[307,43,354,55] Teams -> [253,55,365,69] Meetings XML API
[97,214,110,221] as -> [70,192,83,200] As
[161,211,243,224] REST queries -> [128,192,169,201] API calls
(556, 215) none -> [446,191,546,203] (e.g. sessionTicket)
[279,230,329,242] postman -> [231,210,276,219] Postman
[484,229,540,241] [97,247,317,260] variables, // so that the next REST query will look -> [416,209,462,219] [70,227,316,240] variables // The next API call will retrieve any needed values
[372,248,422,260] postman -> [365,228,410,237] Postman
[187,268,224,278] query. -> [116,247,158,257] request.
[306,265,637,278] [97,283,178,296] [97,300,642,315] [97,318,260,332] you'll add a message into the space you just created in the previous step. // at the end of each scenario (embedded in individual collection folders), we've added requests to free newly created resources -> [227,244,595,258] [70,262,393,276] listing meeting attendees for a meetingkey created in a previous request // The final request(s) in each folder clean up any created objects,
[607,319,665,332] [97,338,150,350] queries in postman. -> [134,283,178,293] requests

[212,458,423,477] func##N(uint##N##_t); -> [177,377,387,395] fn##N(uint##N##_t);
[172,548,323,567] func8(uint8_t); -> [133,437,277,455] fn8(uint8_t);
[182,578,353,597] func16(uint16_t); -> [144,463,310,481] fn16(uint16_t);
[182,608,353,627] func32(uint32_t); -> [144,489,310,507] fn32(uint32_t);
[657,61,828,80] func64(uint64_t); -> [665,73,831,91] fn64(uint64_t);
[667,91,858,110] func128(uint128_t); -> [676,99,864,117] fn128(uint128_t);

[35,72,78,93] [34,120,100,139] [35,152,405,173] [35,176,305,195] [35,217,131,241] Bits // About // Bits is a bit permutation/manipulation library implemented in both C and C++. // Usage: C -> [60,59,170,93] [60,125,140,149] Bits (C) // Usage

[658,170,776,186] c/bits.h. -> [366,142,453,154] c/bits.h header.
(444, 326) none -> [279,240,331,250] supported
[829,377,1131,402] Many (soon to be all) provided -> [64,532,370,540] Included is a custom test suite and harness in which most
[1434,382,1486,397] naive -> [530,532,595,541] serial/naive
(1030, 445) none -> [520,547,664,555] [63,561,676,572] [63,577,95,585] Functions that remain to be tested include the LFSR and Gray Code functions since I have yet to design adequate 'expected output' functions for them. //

★ ★ ★ ★ ★

PROMPT
Pick out each line above that includes "queries" and show it.

RESPONSE BOX
[161,211,243,224] REST queries -> [128,192,169,201] API calls
[607,319,665,332] [97,338,150,350] queries in postman. -> [134,283,178,293] requests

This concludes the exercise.